You: "Good — shorter wins. Subhead drafts:
- (A) "Shows every open review assigned to your team — right on the pulls page."
- (B) "Highlights stale PRs before they rot."
- (C) "Pulls overdue reviews into a single inline badge on the repo page."
Pick one?"
User: "B."
You: "Writing screenshot 1 now."
(Update screenshots/config.ts:)
{
id: 'hero-never-miss-a-pr',
surface: 'content-in-page',
theme: 'light',
headline: 'Never miss a PR.',
subhead: 'Highlights stale PRs before they rot.',
browserUrl: 'https://github.com/acme/awesome-app/pulls',
},
(Continue for 4 more screenshots in the same rhythm: surface → 3 headlines → pick → 3 subheads → pick → write.

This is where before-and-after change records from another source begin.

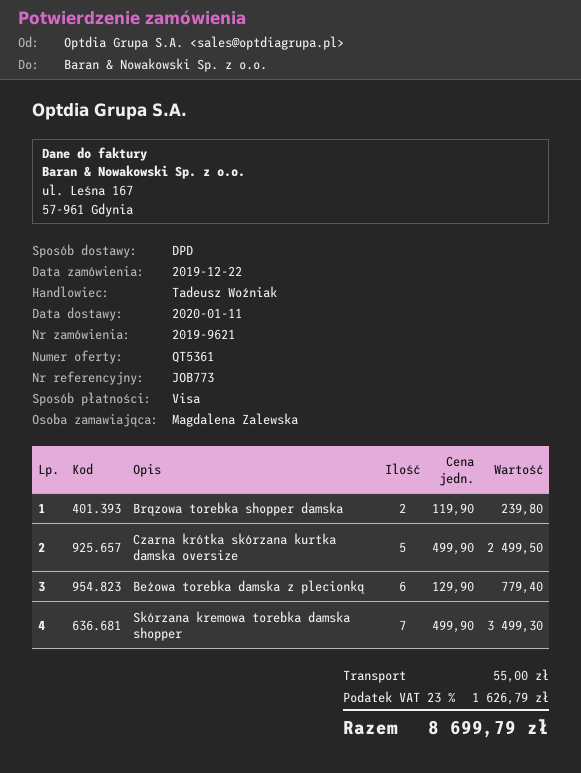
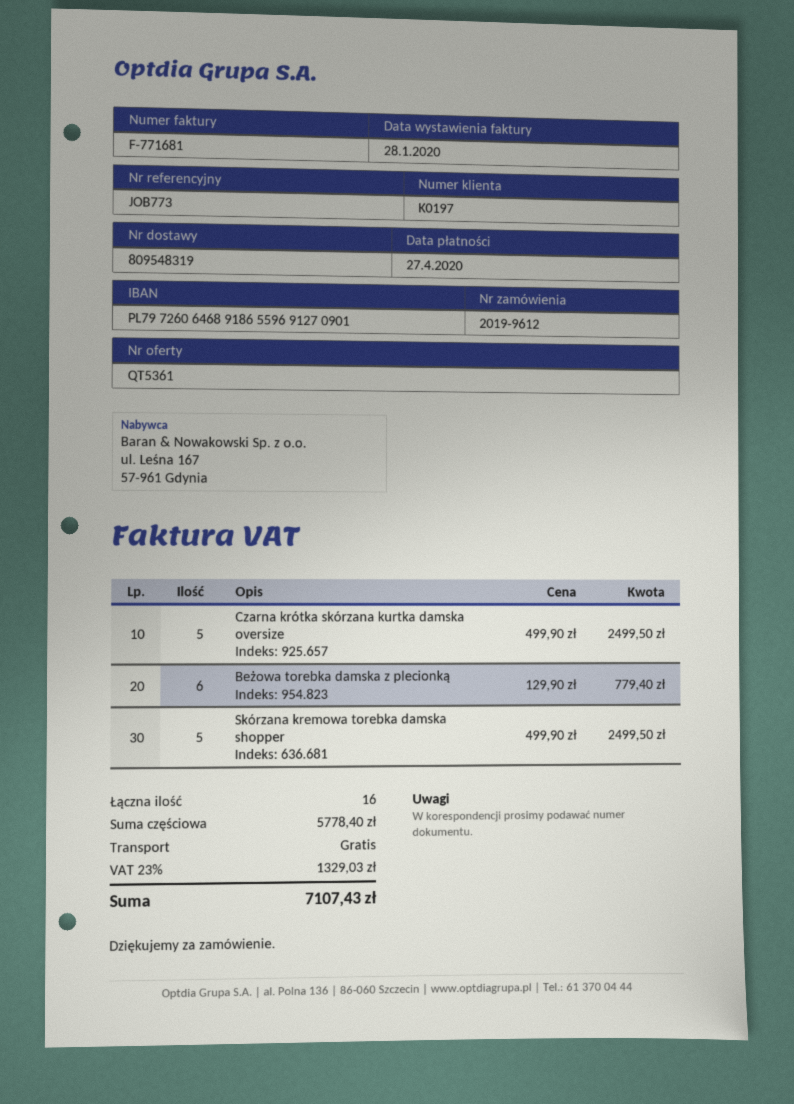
order number: 2019-9621 -> 2019-9612
Brązowa torebka shopper damska: 2 x 119.90 = 239.80 -> none
Skórzana kremowa torebka damska shopper: 7 x 499.90 = 3499.30 -> 5 x 499.90 = 2499.50
shipping: 55.00 -> 0.00
tax: 23% = 1626.79 -> 23% = 1329.03
total: 8699.79 -> 7107.43

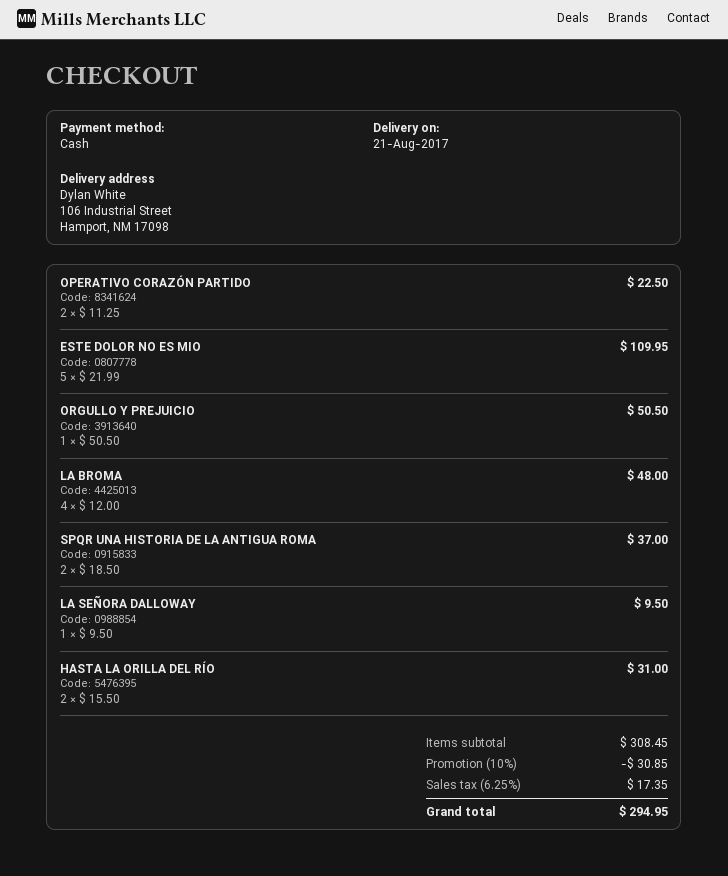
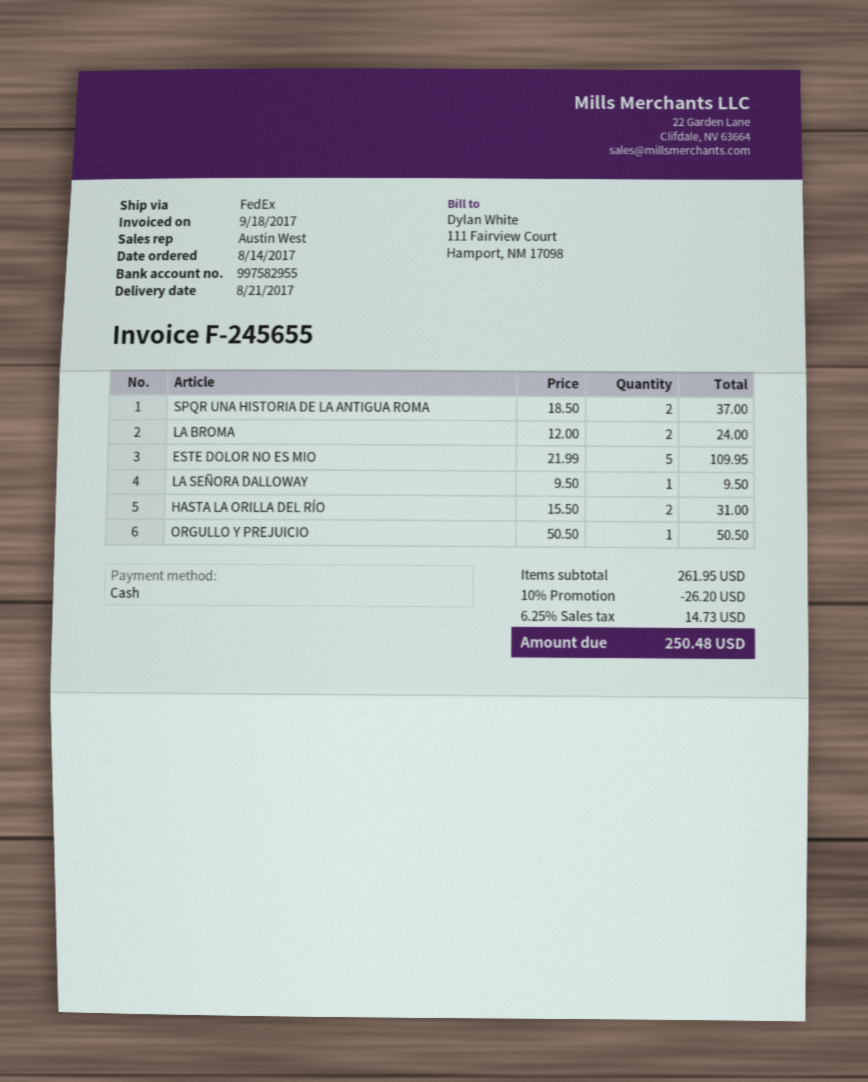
OPERATIVO CORAZÓN PARTIDO: 2 x 11.25 = 22.50 -> none
LA BROMA: 4 x 12.00 = 48.00 -> 2 x 12.00 = 24.00
subtotal: 308.45 -> 261.95
discount: 10% = 30.85 -> 10% = 26.20
tax: 6.25% = 17.35 -> 6.25% = 14.73
total: 294.95 -> 250.48

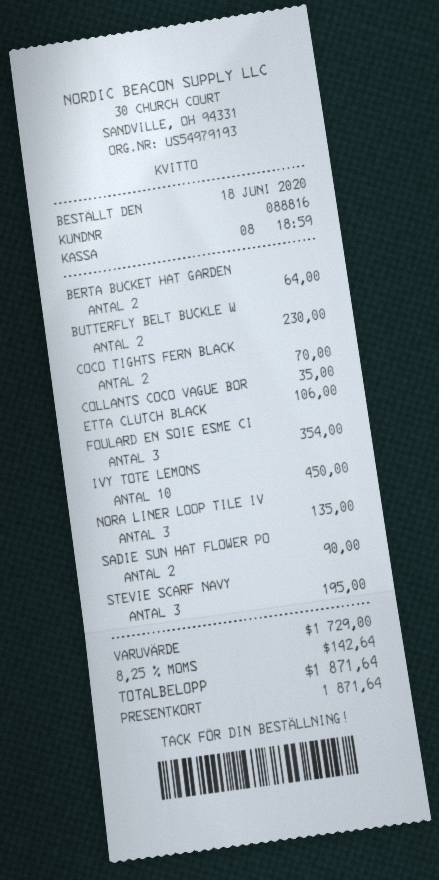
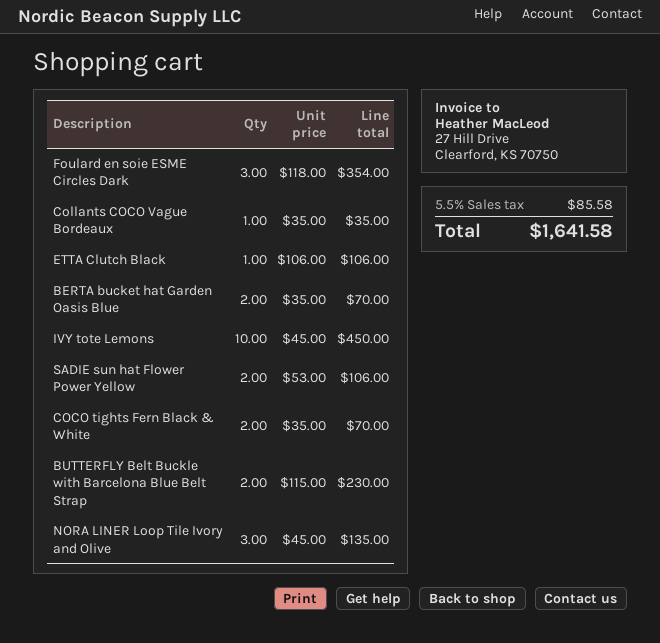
BERTA BUCKET HAT GARDEN: 2 for 64.00 -> 2 for 70.00
SADIE SUN HAT FLOWER PO: 2 for 90.00 -> 2 for 106.00
STEVIE SCARF NAVY: 3 for 195.00 -> none
tax: 8.25% = 142.64 -> 5.5% = 85.58
total: 1871.64 -> 1641.58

Keep user latency low — don't over-explain between picks.)
Once all 5 are written:
npm run screenshots
Output:
✓ hero-never-miss-a-pr → .output/screenshots/hero-never-miss-a-pr.png
✓ popup-reviewer-list → .output/screenshots/popup-reviewer-list.png
✓ options-filters → .output/screenshots/options-filters.png
✓ welcome-first-run → .output/screenshots/welcome-first-run.png
✓ inline-repo-badge → .output/screenshots/inline-repo-badge.png
You: "5 PNGs written. Re-running the ship validator to confirm ship-ready-screenshots clears…" — then run the validator. If clear, report success. If not, surface the message and loop.
Anti-patterns (do not do these)
- Do not scaffold new Next.js config —
screenshots/ already exists. Just edit screenshots/config.ts.
- Do not offer more or fewer than 5 screenshots unless the user has a strong reason — CWS caps at 5, and the deck shape above is the reason.
- Do not write copy the user didn't pick. Present 3 candidates, let the user choose. Single-author first-draft copy goes in the trash on review.
- Do not try to replicate the iOS
app-store-screenshots aesthetic — this is a desktop browser frame, not a phone mockup. The visual language is restrained; decorative blobs and gradient-heavy backgrounds don't belong here.
- Do not submit or zip. That's
cws-ship. Your job ends at "5 screenshots + 2 promo tiles generated, validator shows neither ship-ready-screenshots nor ship-ready-promo-tiles."
- Do not deprioritize the promo tiles by saying "marquee only shows when you're Featured." That inverts cause and effect. Missing the tiles is what disqualifies the extension from Featured automation in the first place. See
docs/03-cws-best-practices.md → Featured badge. This is the single most common wrong takeaway in upstream transcripts — do not repeat it.
- Do not ask the user whether they want promo tiles. They are default-on. Ask only if they want to customize copy or trust you to reuse the hero screenshot's headline.